We first examine the case $x$ odd. Factor $x^2+4$ in the Gaussian integers as $(x+2i)(x-2i)$. Since $x$ is odd, $x+2i$ and $x-2i$ are relatively prime. If their product is a perfect cube, each must be a (Gaussian) perfect cube. Here we are using the Unique Factorization Theorem for $\mathbb{Z}[i]$. Some care needs to be taken, because of units that may appear in front of the prime factorization. But since all four units are cubes, they give no difficulty.
Let $x+2i=(a+bi)^3$. Expand, and compare real and imaginary parts. We get $a^3-3ab^2=x$ and $3a^2b-b^3=2$. Since $3a^2b-b^3=b(3a^2-b^2)$, there are only the possibilities $b=\pm 1$, $b=\pm 2$. The case $b=1$ gives $a=\pm 1$. The case $b=-1$ gives no solution. The case $b=2$ also gives no solution, while $b=-2$ gives $a=\pm 1$. The case $b=1$ gives the solution $x=2$ which we were not looking for, and $b=-2$, $a=-1$ gives the solution $x=11$.
Next we deal somewhat more briefly with the case $x$ even. Let $x=2s$ and $z=2t$. Our equation becomes $(s+i)(s-i)=2t^3$. Note that $s$ and $t$ must be odd. By considering factorizations again, we get that $s+i$ must have shape $(1\pm i)(a+bi)^3$, and an analysis similar to the one above works. We get (for $(1+i)(a+bi)^3$) that $(a-b)(a^2+4ab+b^2)=1$, which forces $b=0$, $a=1$ or $b=-1$, $a=0$. Thus the only positive solution of $s^2+1=2t^3$ has $s=1$, and therefore the only positive even $x$ such that $x^2+4$ is a perfect cube is given by $x=2$.

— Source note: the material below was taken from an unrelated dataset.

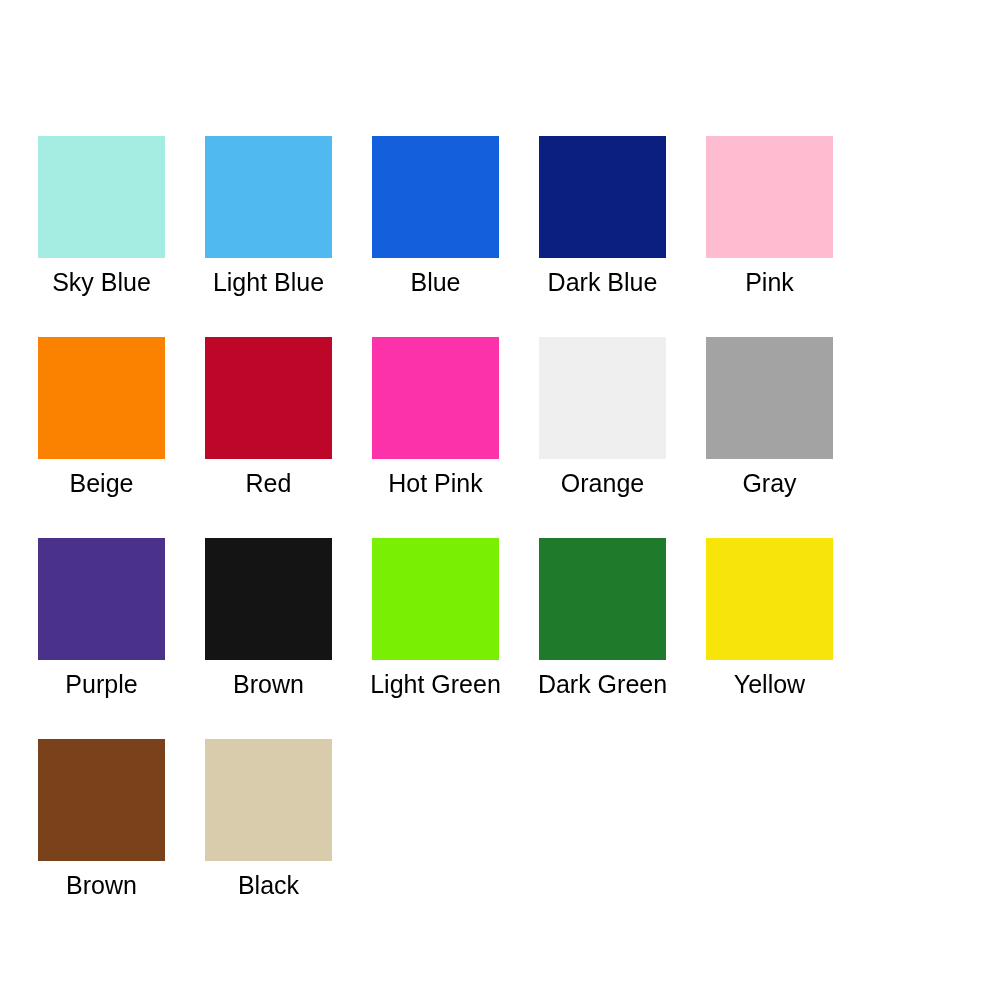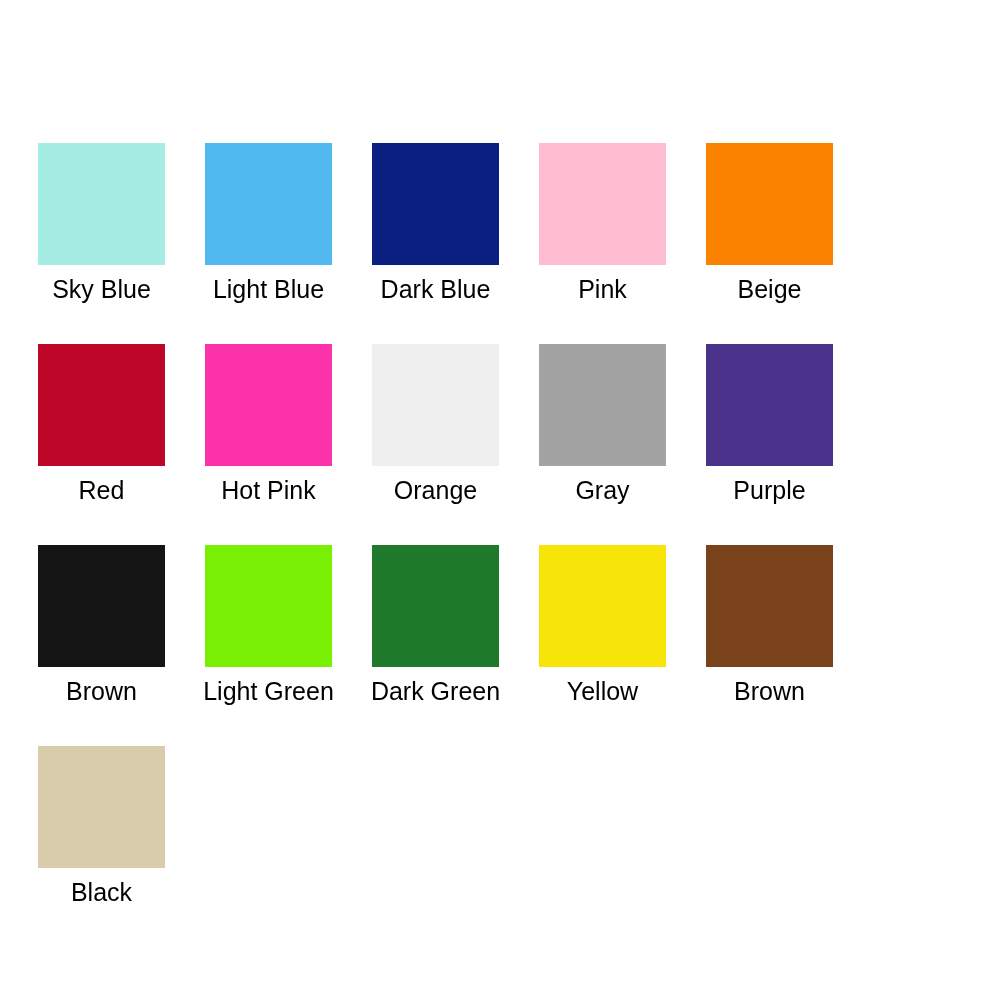"Sky Blue" .swatch-grid { top: 143px -> 136px }
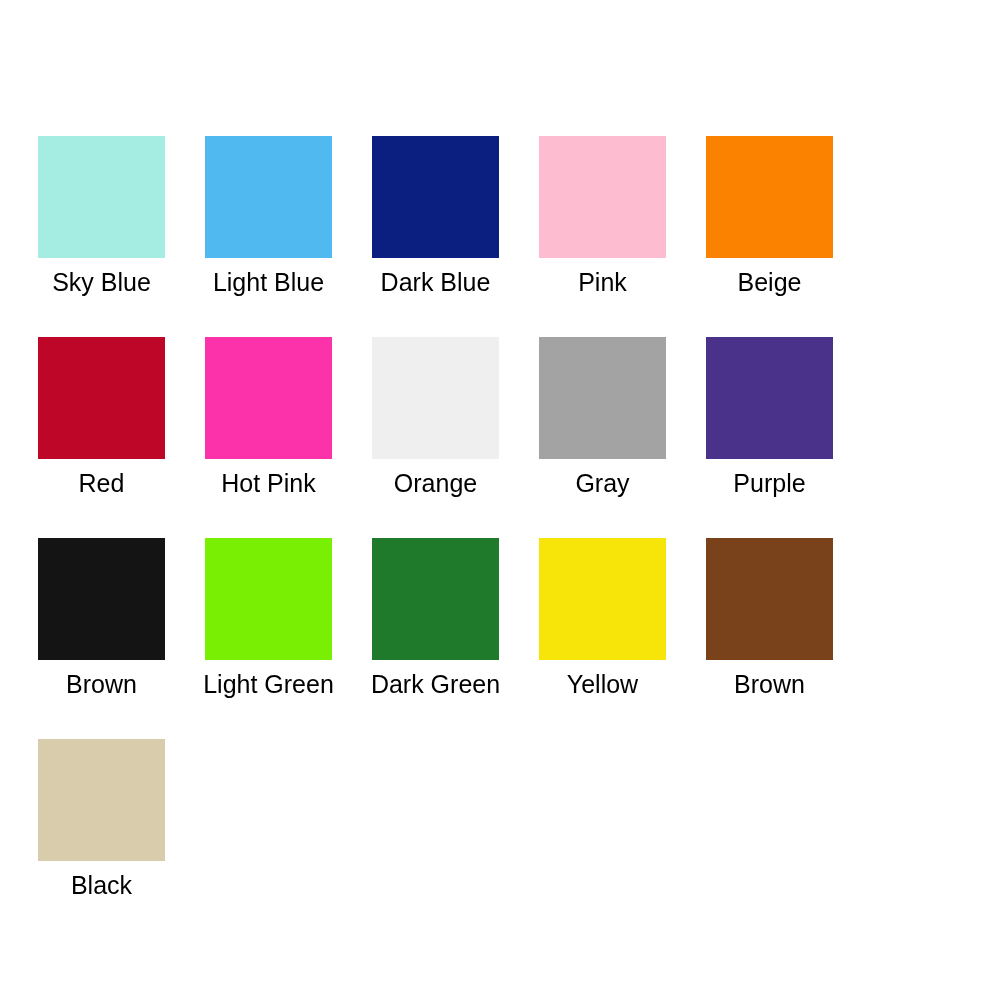"Blue" div.swatch-cell { html: none -> <div> <div></div> <span>Blue</span> </div> }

Remark: Let $d>3$ be odd. We could, for any specific $d$, use exactly the same strategy. Think for example of $d=5$, and the case $x$ odd. Then from the fact that $x+2i$ must be a perfect (Gaussian) fifth power, we get $x=a^5-10a^3b^2+5ab^4$ and $2=5a^4b-10a^2b^3-b^5$. The second equation forces $b=\pm 1$ or $b=\pm 2$. For these four possibilities we can quickly find any integer solution $a$ by using the "Factor Theorem." If we get an integer solution $a$, that gives a solution of the original equation, and if we don't, we know the original equation has no solution.
For any fixed odd $d$, the kind of calculation described above can be carried out mechanically and quickly. And it is clear from the analysis that for any fixed $d$, there can be at most finitely many solutions. But unfortunately the strategy can only take care of $d$'s one at a time.